About Elizabeth Peyton
Elizabeth Peyton (born 1965, Connecticut) is one of the most influential contemporary painters of her generation and a key figure in the revival of figurative painting in the mid-1990s. She is best known for her intimate, small-scale portraits that depict friends, lovers, and cultural icons, rendered with fluid brushwork and a distinctive emotional immediacy. Peyton's artworks bridge personal experience and collective memory, positioning portraiture as a site of vulnerability, desire, and identification.
Her subjects range from close personal acquaintances to historical and contemporary figures such as Kurt Cobain, David Bowie, Frederick Douglass, and Barack Obama. Working from life as well as photographs found in books, magazines, record sleeves, and film stills, Peyton transforms mediated images into deeply subjective encounters.
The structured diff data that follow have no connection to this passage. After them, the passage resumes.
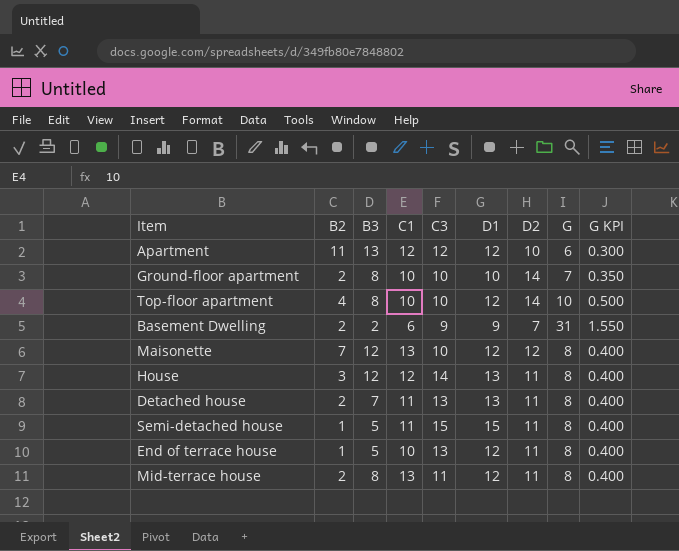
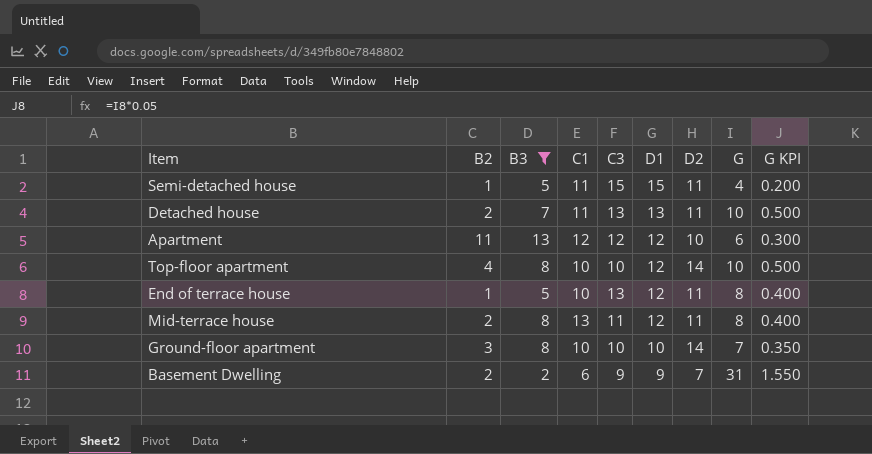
filter: none -> B3 != 12
row order: none -> D1 descending
Semi-detached house | G: 8 -> 4
Semi-detached house | G KPI: 0.400 -> 0.200
Detached house | G: 8 -> 10
Detached house | G KPI: 0.400 -> 0.500
Ground-floor apartment | B2: 2 -> 3

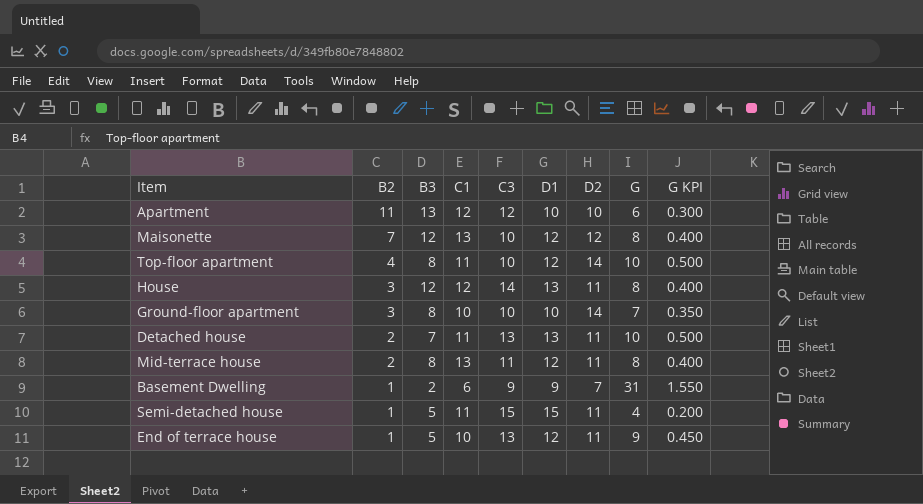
filter: B3 != 12 -> none
row order: D1 descending -> B2 descending
Apartment | D1: 12 -> 10
Top-floor apartment | C1: 10 -> 11
Basement Dwelling | B2: 2 -> 1
End of terrace house | G: 8 -> 9
End of terrace house | G KPI: 0.400 -> 0.450

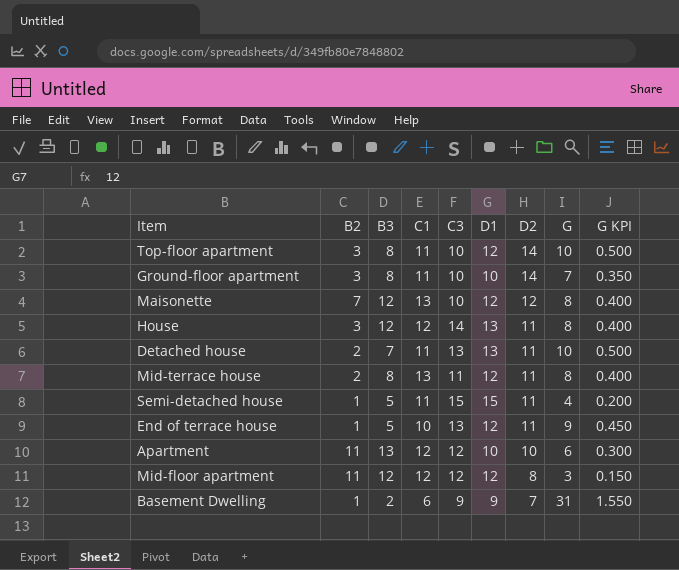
row order: B2 descending -> D2 descending
Top-floor apartment | B2: 4 -> 3
Ground-floor apartment | C1: 10 -> 11
row Mid-floor apartment: none -> 11 | 12 | 12 | 12 | 12 | 8 | 3 | 0.150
This approach allows her to explore themes of admiration, obsession, and idolatry, while questioning how mass culture shapes intimacy and emotional projection.
In addition to her paintings, Elizabeth Peyton has produced a significant body of signed limited edition prints and etchings. These fine art prints translate the delicacy and immediacy of her painted works into collectible formats, preserving their lyrical line, subtle color, and psychological intensity. Her editions play an important role in making her practice accessible while remaining closely aligned with the intimacy of her original artworks.
Elizabeth Peyton's artworks and prints have been the subject of major solo exhibitions at institutions including the National Portrait Gallery in London, the New Museum in New York, the Walker Art Center in Minneapolis, and the Bonnefanten Museum in Maastricht. Today, her work is held in leading international collections, and her continued exploration of portraiture has firmly established her as a defining voice in contemporary figurative art.